▶ **Requirement**
In the answer, transcribe exactly the lines from the beginning of the material through the line holding "- 8 Physics + Effects | 3-4 | 32-43", and skip every picture.

(Dataset extract begins)

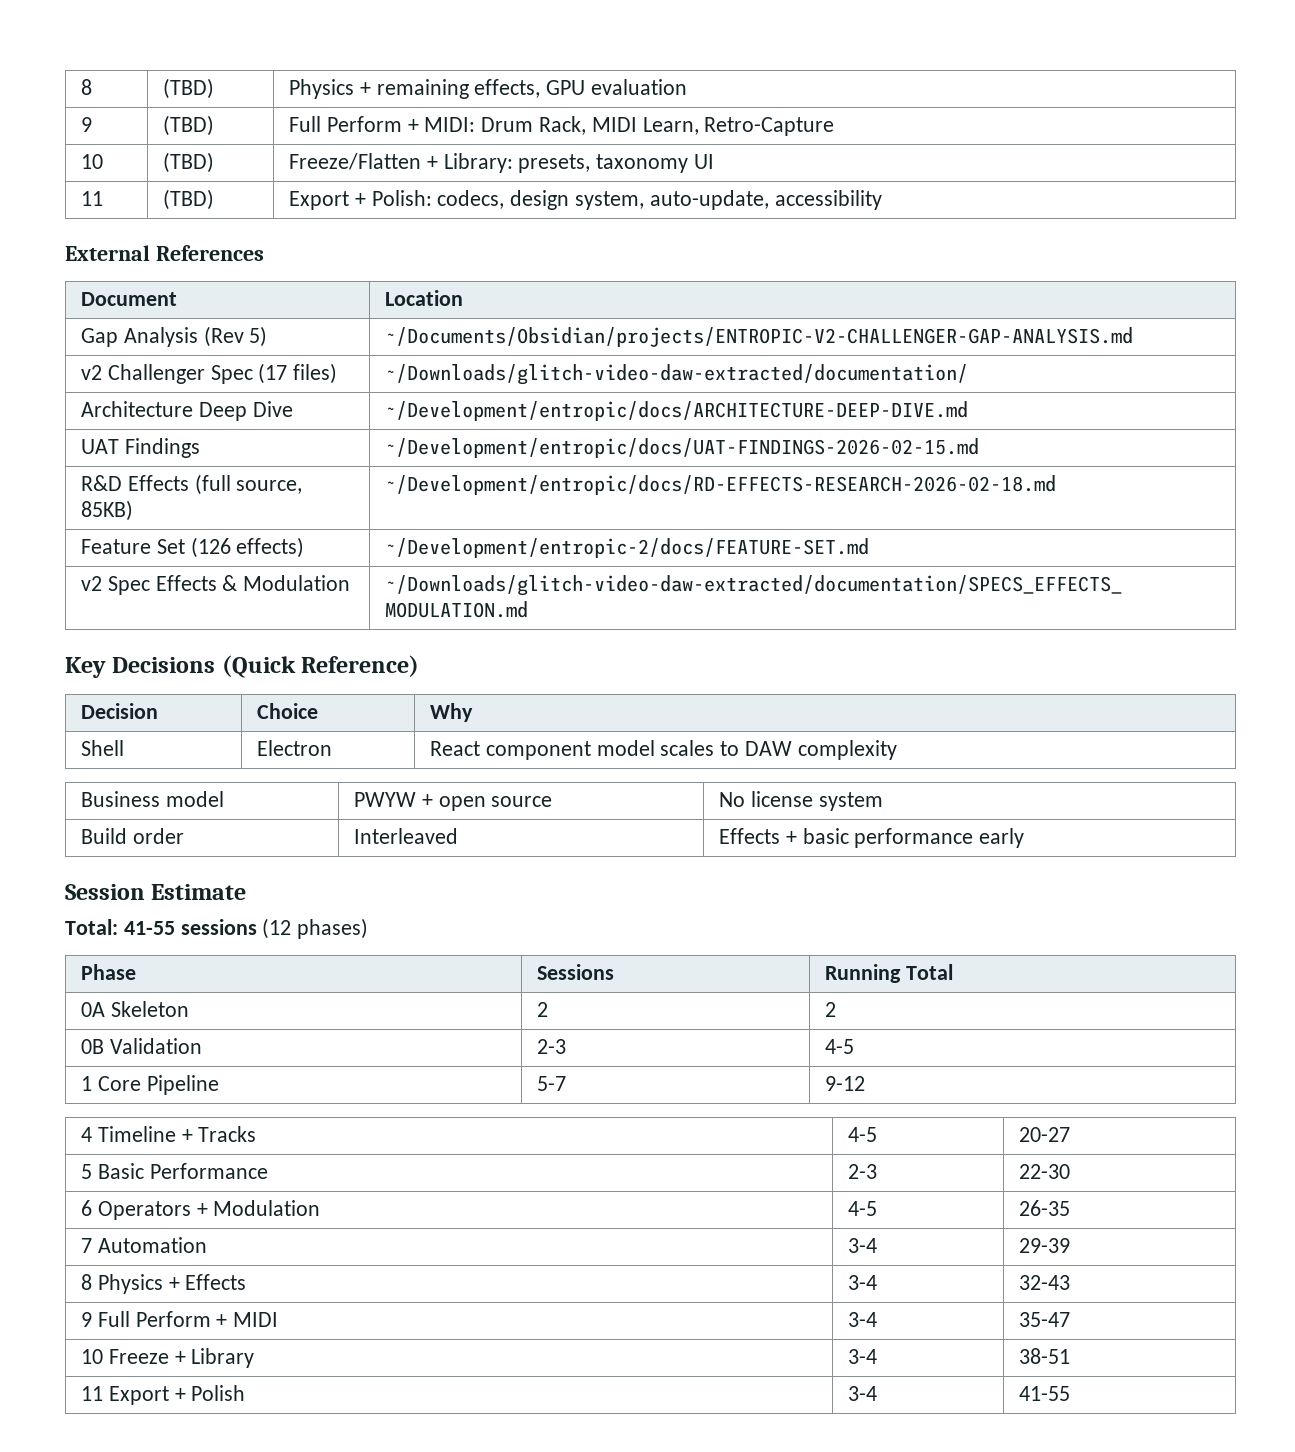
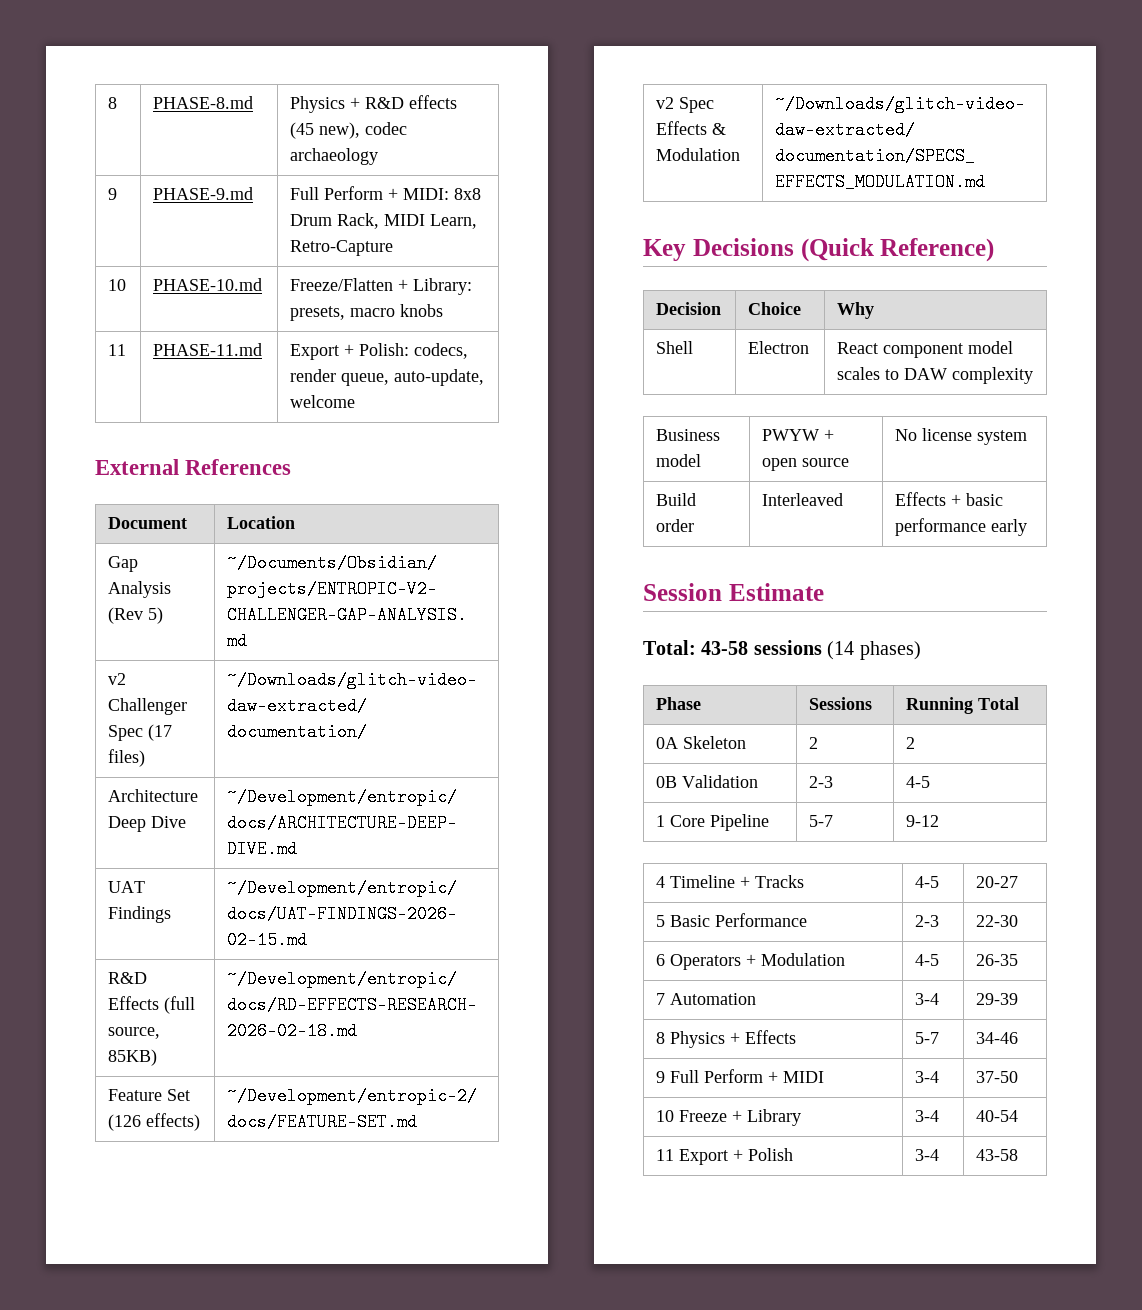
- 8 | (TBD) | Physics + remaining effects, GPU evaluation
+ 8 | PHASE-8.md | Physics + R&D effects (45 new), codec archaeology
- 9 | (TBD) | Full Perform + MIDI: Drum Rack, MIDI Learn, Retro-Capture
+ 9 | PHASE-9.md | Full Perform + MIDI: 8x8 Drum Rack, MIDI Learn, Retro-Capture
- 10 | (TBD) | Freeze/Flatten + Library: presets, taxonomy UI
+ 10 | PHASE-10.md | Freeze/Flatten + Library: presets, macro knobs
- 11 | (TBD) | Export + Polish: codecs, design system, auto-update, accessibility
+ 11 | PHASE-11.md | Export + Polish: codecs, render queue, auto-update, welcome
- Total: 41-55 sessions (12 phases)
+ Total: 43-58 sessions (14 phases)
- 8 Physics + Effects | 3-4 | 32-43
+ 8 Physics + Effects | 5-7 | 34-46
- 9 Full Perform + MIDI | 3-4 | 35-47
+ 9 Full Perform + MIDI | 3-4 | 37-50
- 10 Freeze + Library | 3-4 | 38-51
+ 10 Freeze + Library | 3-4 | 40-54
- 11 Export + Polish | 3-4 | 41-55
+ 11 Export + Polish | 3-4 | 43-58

(Dataset extract ends)

▶ **Expected answer**
- 8 | (TBD) | Physics + remaining effects, GPU evaluation
+ 8 | PHASE-8.md | Physics + R&D effects (45 new), codec archaeology
- 9 | (TBD) | Full Perform + MIDI: Drum Rack, MIDI Learn, Retro-Capture
+ 9 | PHASE-9.md | Full Perform + MIDI: 8x8 Drum Rack, MIDI Learn, Retro-Capture
- 10 | (TBD) | Freeze/Flatten + Library: presets, taxonomy UI
+ 10 | PHASE-10.md | Freeze/Flatten + Library: presets, macro knobs
- 11 | (TBD) | Export + Polish: codecs, design system, auto-update, accessibility
+ 11 | PHASE-11.md | Export + Polish: codecs, render queue, auto-update, welcome
- Total: 41-55 sessions (12 phases)
+ Total: 43-58 sessions (14 phases)
- 8 Physics + Effects | 3-4 | 32-43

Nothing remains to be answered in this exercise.